44% tax rate is not too bad. Note that people with lots of money got their money by leveraging the system. A well run system is not cheap. The court system, the legal system, law enforcement, the education system, welfare, defense, etc all cost money. The higher percentage tax is only fair to pay back to the system that generates the big gain.
I got interested in the utility of money a while back and how the "value" of money is roughly logarithmic as it goes up. I found a couple of thought experiments regarding a "logarithmic flat tax". Anyway, going by that I think it's about right - it might still be a little bit high, though. Depending on how you calculate it those plans can be configured so that he should have paid more in the 35-40% range.
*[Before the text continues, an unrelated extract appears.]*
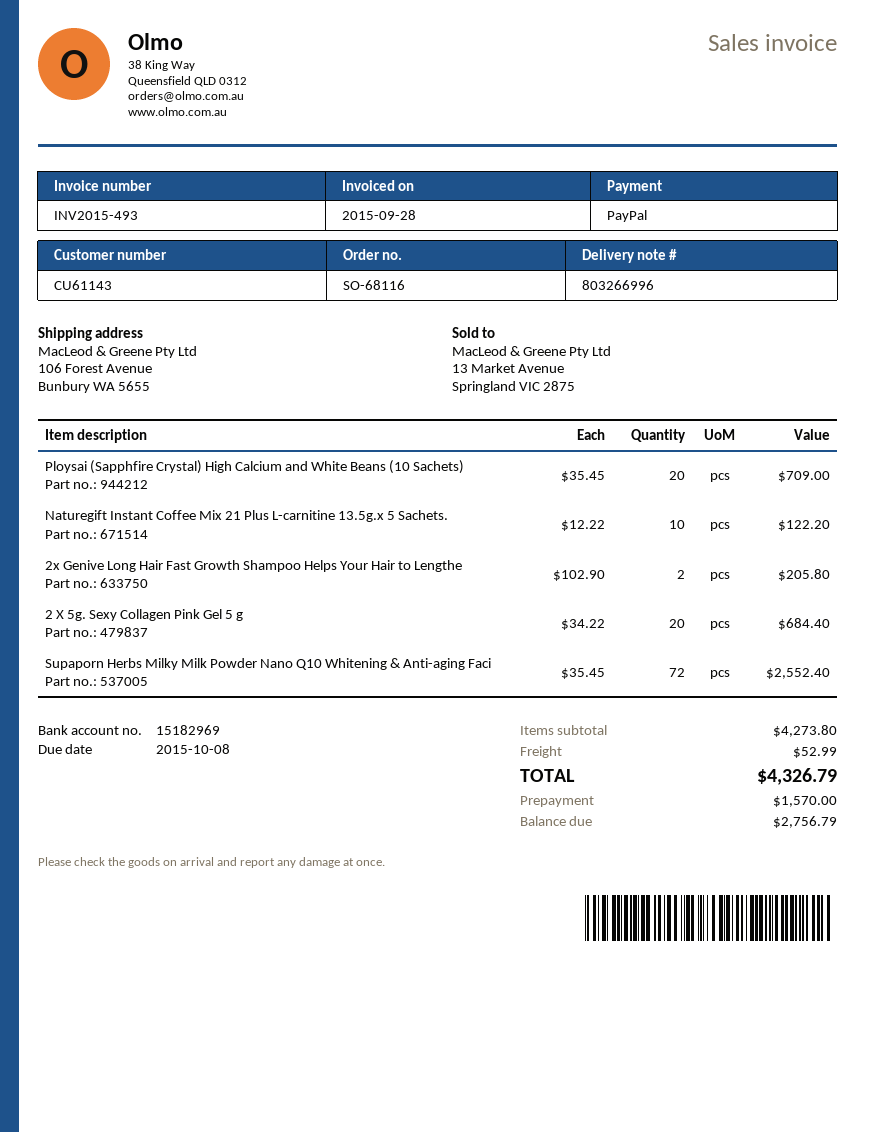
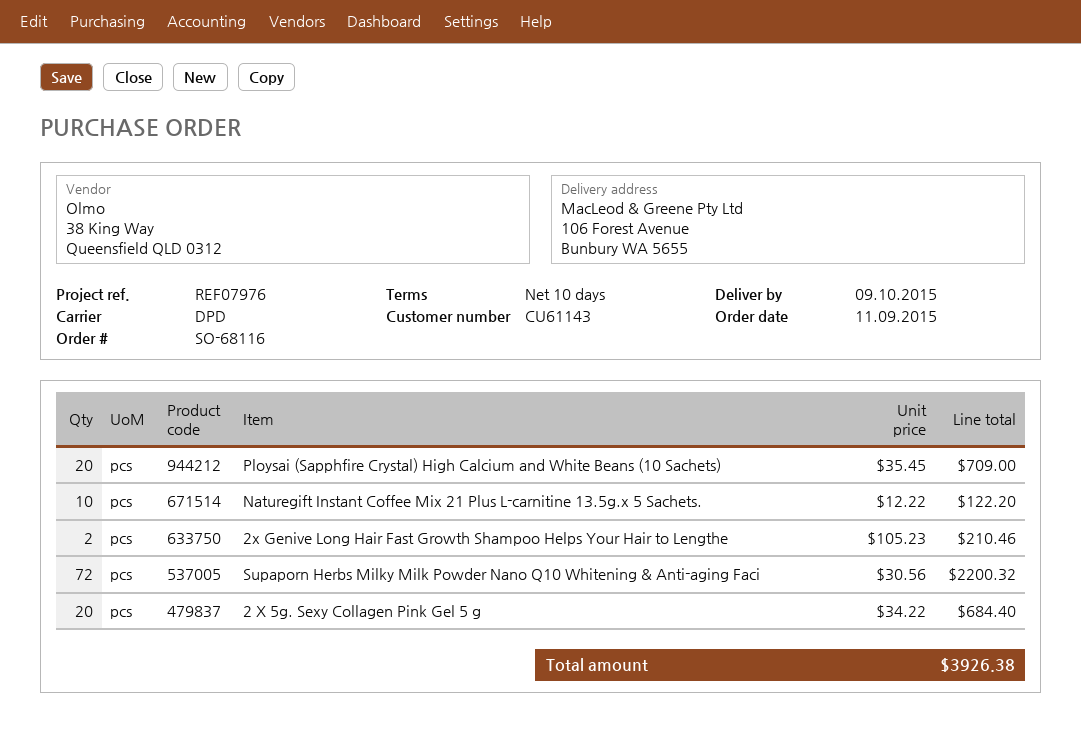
2x Genive Long Hair Fast Growth Shampoo Helps Your Hair to Lengthe: 2 x 102.90 = 205.80 -> 2 x 105.23 = 210.46
Supaporn Herbs Milky Milk Powder Nano Q10 Whitening & Anti-aging Faci: 72 x 35.45 = 2552.40 -> 72 x 30.56 = 2200.32
shipping: 52.99 -> none
total: 4326.79 -> 3926.38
Basically, you take revenue, divide it by the poverty level (he's got six kids, so around $45k - $50k), take the log base 10, and multiply by some constant that would be the same for everyone to match the government spending level - that constant these days is probably around 9 or 10. The result is your fair tax rate.
For the US maybe. Income tax in the Netherlands (my country) in the top bracket is 52%. On the second hand, we have no capital gains tax so he might come out ahead when exercising options. On the third hand, we have a wealth tax of 1.2% on your entire capital above a certain floor (of about 20k) so he might not come out ahead in the end.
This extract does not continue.